O resultado disso está longe de ser inventivo em termos de forma, até porque não há muito o que ser inventado aqui. Em confluência com a temática séria a qual aborda, o documentário mantém seu caráter muito realista e sóbrio, típico dos documentários mais voltados à raiz jornalística do gênero cinematográfico, com fotografia crua e câmera estática. Esses aspectos colocam como foco, portanto, o que de fato mais importa aqui: ouvir essas mulheres. É dar voz apenas àquelas que tanto sofreram e ainda sofrem com as inúmeras formas de violência que a situação de rua e vulnerabilidade que vem com isso proporciona.
Em certa medida o filme me lembrou o maravilhoso clássico do cinema nacional, Jogo de Cena do Eduardo Coutinho. Talvez não exatamente pela forma, mas pela potência dos relatos das mulheres, que embora estejam em situação de maior vulnerabilidade que a grande maioria das que participam do filme de Coutinho, se encontram sob as mesmas amarras e julgamentos de uma mesma sociedade machista, misógina, racista, transfóbica.
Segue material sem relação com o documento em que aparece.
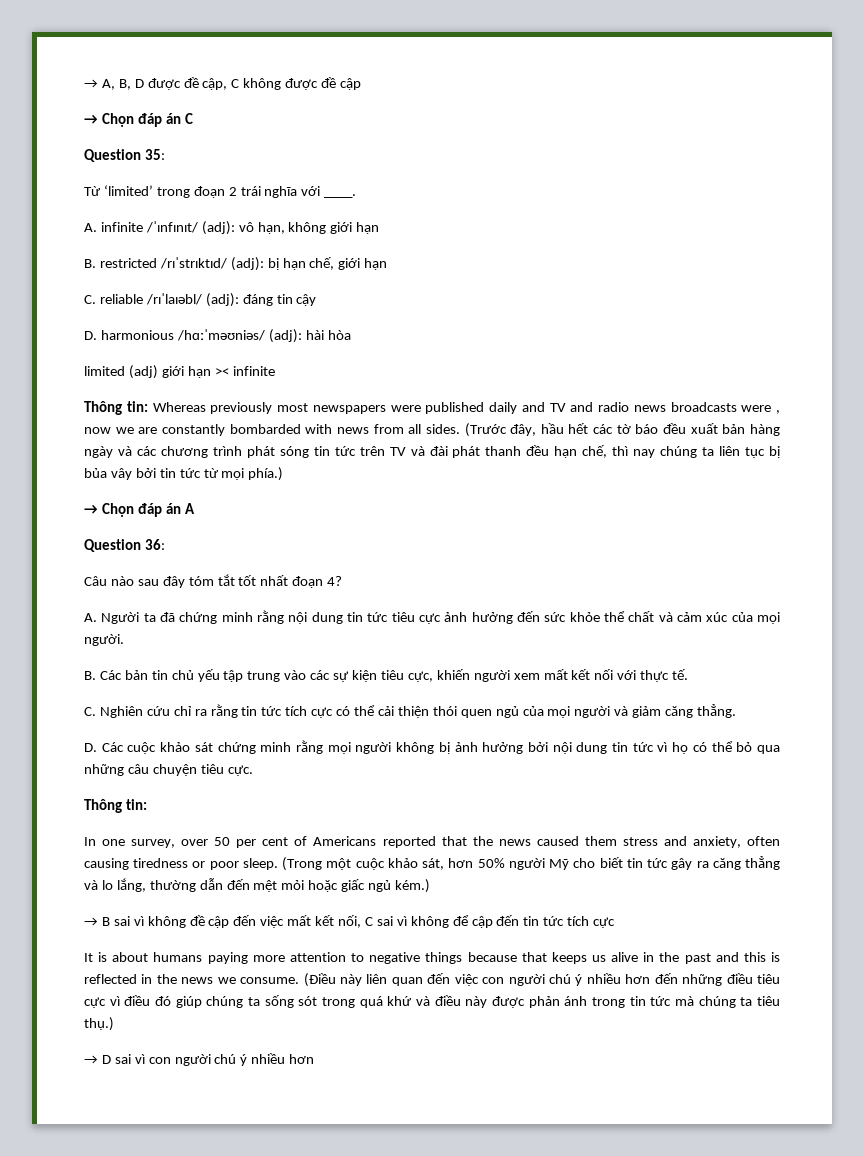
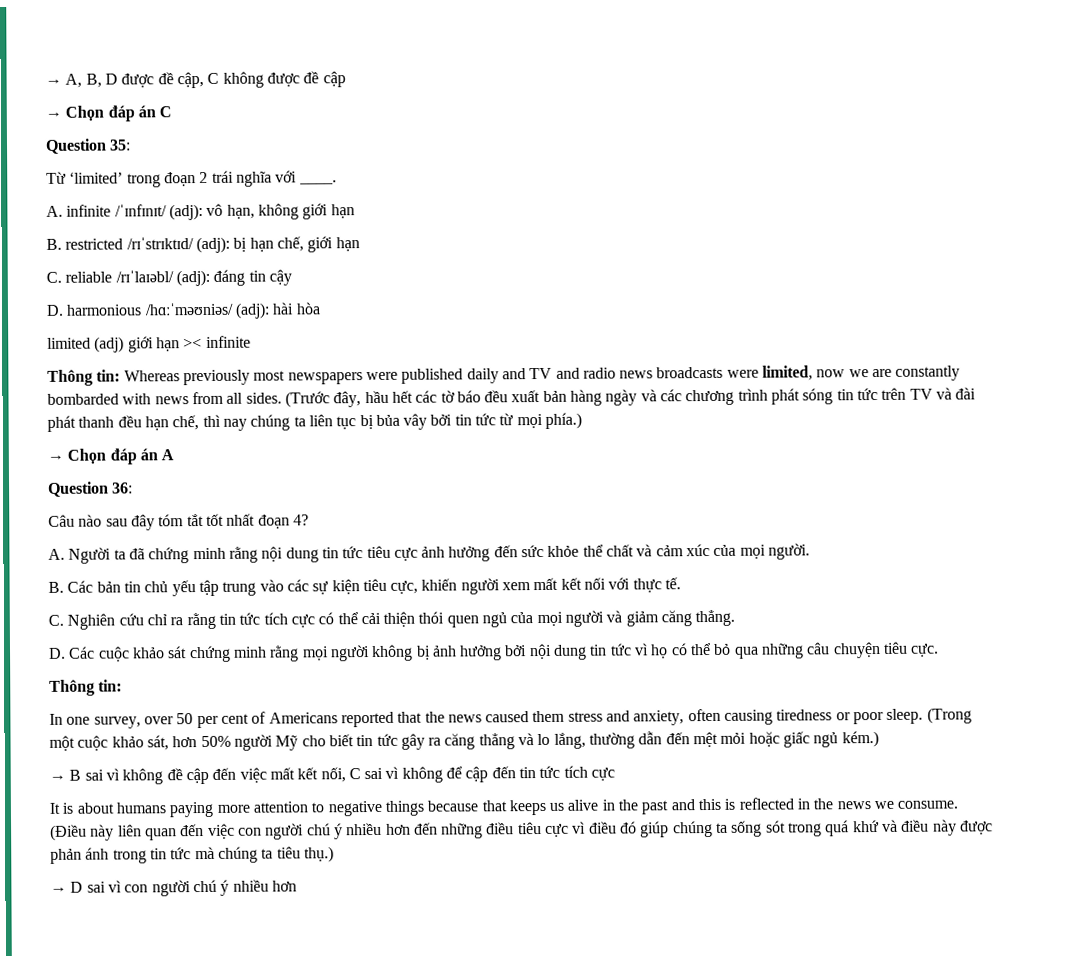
- Thông tin: Whereas previously most newspapers were published daily and TV and radio news broadcasts were , now we are constantly bombarded with news from all sides.
+ Thông tin: Whereas previously most newspapers were published daily and TV and radio news broadcasts were limited, now we are constantly bombarded with news from all sides.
O que me faz perceber, ainda, que o que a socióloga do longa diz é verdade: pessoas em situação de rua não estão à margem da sociedade, elas continuam na sociedade.
Assim, é fácil perceber que o modus operandi da sociedade, patriarcal, racista e transfóbica, também se repete em um local onde o Estado pode até não alcançar, mas a violência e a ausência de direitos alcança. Da pobreza menstrual à dependência química, da violência sexual à ausência de acompanhamento médico para mulheres grávidas, essas são as questões sociais que não nos permitimos ver enquanto sociedade, pois o higienismo é uma forma mais simples de lidar do que discutir políticas públicas que alcancem essas pessoas tão maculadas pela desumanidade.
As políticas que reproduzem a aporofobia, como a arquitetura hostil e as internações compulsórias, parecem ainda mais dolorosas a cada relato, a cada palavra. Eu Moro em Qualquer Lugar é um filme difícil de assistir, não tem como negar. Muitas vezes eu tive que tomar um ar e retomar, pois é impossível conter a emoção. Alguns são até mesmo inacreditáveis, de revirar o estômago. De doer o coração.
Ultimamente tornou-se quase uma regra dizer que filmes não devem ser necessários a nada e que a arte, na verdade, não veio para ser subserviente ao social, algo que em parte eu concordo. Em parte porque aqui, esse documentário, especialmente em um país que vivenciou a extrema-direita e tem visto a ascensão do pensamento fascista, é absolutamente necessário.
O Cinema, assim como é arte, é também uma lente para ver o mundo e conhecer outras realidades. O Cinema também tem um caráter institucional, especialmente o documentário. E só através do conhecimento é que podemos confrontar questões, debater ideias. Entrar em contato com a situação dessas mulheres, divulgar isso, expor essa vulnerabilidade e esses relatos, é tentar captar a atenção de pessoas múltiplas para problemas diários de mulheres no Brasil e isso é fundamental. Eu Moro em Qualquer Lugar é uma daquelas obras que merecem ser vistas, principalmente porque essas mulheres merecem ser escutadas.”